Cyber Incident Victim: Queen Mary University of London
Date:
Oct 2020
Location:
United Kingdom
Summary
Iranian state-linked hackers known as Silent Librarian targeted academic institutions with phishing campaigns, deploying fraudulent login pages hosted on Iranian servers to evade takedowns. The attackers stole credentials to infiltrate university portals, exfiltrating intellectual property and unpublished academic research for resale through illicit platforms. This group, previously indicted in the US, continued operations despite legal actions, adapting tactics to leverage jurisdictional barriers.

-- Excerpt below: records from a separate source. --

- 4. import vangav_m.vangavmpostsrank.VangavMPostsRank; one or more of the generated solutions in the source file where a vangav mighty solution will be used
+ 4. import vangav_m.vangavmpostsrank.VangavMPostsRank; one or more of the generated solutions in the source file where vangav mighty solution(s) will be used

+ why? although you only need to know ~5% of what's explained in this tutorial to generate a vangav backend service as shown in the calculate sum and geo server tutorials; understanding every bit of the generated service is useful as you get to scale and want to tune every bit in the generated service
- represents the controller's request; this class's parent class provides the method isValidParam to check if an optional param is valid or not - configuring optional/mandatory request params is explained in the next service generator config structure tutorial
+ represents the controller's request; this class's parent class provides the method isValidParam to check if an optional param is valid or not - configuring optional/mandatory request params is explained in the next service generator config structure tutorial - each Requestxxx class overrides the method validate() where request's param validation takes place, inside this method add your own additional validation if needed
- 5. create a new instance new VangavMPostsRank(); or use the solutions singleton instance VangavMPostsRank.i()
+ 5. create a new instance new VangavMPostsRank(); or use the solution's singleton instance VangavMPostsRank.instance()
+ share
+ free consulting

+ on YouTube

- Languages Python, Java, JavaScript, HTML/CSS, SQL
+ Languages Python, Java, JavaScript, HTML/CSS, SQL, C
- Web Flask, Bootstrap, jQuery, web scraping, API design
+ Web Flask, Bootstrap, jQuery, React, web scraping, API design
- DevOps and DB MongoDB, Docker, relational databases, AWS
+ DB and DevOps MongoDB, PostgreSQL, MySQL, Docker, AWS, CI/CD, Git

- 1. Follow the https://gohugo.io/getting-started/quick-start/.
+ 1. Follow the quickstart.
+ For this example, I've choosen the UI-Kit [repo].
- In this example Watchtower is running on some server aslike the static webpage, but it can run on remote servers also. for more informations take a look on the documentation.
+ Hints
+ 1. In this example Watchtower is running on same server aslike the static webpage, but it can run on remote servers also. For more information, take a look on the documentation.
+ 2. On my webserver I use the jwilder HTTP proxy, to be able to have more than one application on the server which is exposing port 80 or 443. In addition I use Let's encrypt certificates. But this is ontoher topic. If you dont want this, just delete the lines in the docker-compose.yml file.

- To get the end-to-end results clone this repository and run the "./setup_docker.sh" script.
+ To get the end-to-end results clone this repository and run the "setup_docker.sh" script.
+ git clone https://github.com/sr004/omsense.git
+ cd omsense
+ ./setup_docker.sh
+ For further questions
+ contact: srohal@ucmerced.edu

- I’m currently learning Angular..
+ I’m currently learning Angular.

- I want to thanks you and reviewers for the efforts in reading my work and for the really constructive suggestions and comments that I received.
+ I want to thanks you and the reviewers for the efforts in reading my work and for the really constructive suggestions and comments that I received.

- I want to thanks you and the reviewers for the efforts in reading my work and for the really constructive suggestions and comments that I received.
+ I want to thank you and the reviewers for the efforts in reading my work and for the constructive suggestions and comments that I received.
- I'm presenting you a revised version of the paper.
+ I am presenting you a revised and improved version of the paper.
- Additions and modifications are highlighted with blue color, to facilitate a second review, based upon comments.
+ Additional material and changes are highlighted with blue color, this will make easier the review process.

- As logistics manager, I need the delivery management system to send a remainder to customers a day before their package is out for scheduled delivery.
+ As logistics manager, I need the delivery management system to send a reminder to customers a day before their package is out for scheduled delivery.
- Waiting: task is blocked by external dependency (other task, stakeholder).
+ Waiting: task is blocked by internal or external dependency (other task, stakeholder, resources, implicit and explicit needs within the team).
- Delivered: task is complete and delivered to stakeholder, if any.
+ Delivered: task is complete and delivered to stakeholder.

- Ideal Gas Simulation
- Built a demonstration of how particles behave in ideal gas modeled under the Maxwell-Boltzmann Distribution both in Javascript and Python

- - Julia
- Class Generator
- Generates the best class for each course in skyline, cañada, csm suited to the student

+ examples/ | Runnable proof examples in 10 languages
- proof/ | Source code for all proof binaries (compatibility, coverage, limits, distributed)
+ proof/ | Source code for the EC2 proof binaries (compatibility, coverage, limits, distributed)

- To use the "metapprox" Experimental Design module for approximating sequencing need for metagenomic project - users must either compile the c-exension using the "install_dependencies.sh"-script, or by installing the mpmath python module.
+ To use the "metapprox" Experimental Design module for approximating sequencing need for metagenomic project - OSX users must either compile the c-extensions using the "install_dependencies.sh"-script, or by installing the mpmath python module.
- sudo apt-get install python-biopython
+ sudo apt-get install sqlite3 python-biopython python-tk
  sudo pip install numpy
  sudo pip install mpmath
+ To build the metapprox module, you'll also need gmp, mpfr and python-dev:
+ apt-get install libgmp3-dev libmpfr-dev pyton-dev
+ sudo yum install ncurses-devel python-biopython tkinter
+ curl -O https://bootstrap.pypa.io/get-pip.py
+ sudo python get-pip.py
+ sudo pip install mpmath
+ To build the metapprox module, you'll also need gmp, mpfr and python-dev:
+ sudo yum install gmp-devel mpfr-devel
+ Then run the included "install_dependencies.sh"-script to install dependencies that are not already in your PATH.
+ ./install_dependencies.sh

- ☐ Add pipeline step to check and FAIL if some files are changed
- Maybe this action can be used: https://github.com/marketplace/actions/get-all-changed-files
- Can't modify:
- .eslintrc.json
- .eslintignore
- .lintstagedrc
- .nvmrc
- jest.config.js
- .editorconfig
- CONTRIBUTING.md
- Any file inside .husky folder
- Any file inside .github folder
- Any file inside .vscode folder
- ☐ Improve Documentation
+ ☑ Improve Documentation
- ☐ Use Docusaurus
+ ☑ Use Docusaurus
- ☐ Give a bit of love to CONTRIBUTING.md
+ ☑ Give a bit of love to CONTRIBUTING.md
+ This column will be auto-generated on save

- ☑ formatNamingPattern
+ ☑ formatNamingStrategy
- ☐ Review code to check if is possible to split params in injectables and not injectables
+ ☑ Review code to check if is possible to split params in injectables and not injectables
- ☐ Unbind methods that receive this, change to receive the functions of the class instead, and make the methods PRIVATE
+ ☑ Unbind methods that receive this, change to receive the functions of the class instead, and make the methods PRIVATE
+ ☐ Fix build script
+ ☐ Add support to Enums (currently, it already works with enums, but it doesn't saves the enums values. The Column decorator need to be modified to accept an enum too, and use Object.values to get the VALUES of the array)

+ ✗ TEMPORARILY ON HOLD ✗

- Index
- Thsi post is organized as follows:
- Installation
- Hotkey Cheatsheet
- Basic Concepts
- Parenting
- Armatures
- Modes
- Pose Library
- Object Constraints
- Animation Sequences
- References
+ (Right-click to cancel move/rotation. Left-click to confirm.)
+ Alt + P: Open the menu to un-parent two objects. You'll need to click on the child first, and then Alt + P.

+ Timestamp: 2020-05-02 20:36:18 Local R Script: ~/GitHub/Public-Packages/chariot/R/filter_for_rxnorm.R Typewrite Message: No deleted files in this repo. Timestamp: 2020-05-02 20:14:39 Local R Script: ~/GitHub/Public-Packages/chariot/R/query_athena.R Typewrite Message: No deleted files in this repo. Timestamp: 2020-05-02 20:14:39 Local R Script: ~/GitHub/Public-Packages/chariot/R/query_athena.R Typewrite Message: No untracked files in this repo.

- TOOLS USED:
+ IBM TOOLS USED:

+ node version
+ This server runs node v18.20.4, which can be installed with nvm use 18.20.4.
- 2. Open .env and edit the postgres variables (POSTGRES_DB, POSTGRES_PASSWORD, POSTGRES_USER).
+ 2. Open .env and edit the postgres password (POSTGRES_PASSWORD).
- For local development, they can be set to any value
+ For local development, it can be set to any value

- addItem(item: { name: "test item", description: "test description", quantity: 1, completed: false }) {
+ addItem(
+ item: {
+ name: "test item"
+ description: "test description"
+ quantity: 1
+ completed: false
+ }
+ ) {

| CIA Posture | Motives | Tactics, Techniques & Procedures |
|---|---|---|
| Available to members | 1 motive | 2 techniques |
| Threat Actor | Type | Location |
|---|---|---|
| 1 actor | Available to members | Available to members |
Description
In October 2020, the Iranian threat group known as Silent Librarian resumed its annual campaign of cyberattacks targeting global academic institutions, coinciding with the start of the new school year. The group deployed phishing emails impersonating university portals and associated applications such as library services. These emails contained links to fraudulent websites hosted on domains designed to mimic legitimate university URLs, with the sole purpose of harvesting login credentials. Unlike previous campaigns, the attackers hosted some phishing infrastructure on servers located within Iran, a strategic shift intended to evade international law enforcement takedown efforts due to the lack of judicial cooperation between Iran and Western nations. Security firm Malwarebytes documented this activity, noting the group’s continuity in tactics despite prior exposure. The campaign impacted multiple universities, though specific institutional breaches beyond the general targeting methodology were not publicly disclosed in available reporting. Historical context indicates these attacks consistently aimed to steal intellectual property and pre-publication academic research, which the group monetized through Iranian-based portals like Megapaper.ir and Gigapaper.ir.

Silent Librarian’s operations dated back to at least 2013, with the US Department of Justice indicting several members in March 2018 for systematic attacks against universities worldwide. Despite these indictments, the group remained active from Iran, conducting seasonal phishing campaigns each fall. The 2020 attacks mirrored earlier patterns observed in 2018 and 2019, as documented by Secureworks and Proofpoint, but marked a technical evolution through the use of domestic infrastructure to hinder disruption. Malwarebytes identified 14 distinct phishing domains impersonating legitimate university services during this campaign, though it did not specify whether all targeted institutions suffered confirmed compromises. The primary impact centered on credential theft enabling unauthorized access to academic portals containing proprietary research and scholarly materials. No institutional remediation efforts or technical countermeasures were detailed in the available source material, though security researchers emphasized the importance of scrutinizing suspicious emails to mitigate risks. The group’s persistence underscored challenges in deterring state-aligned threat actors operating from jurisdictions resistant to international legal cooperation.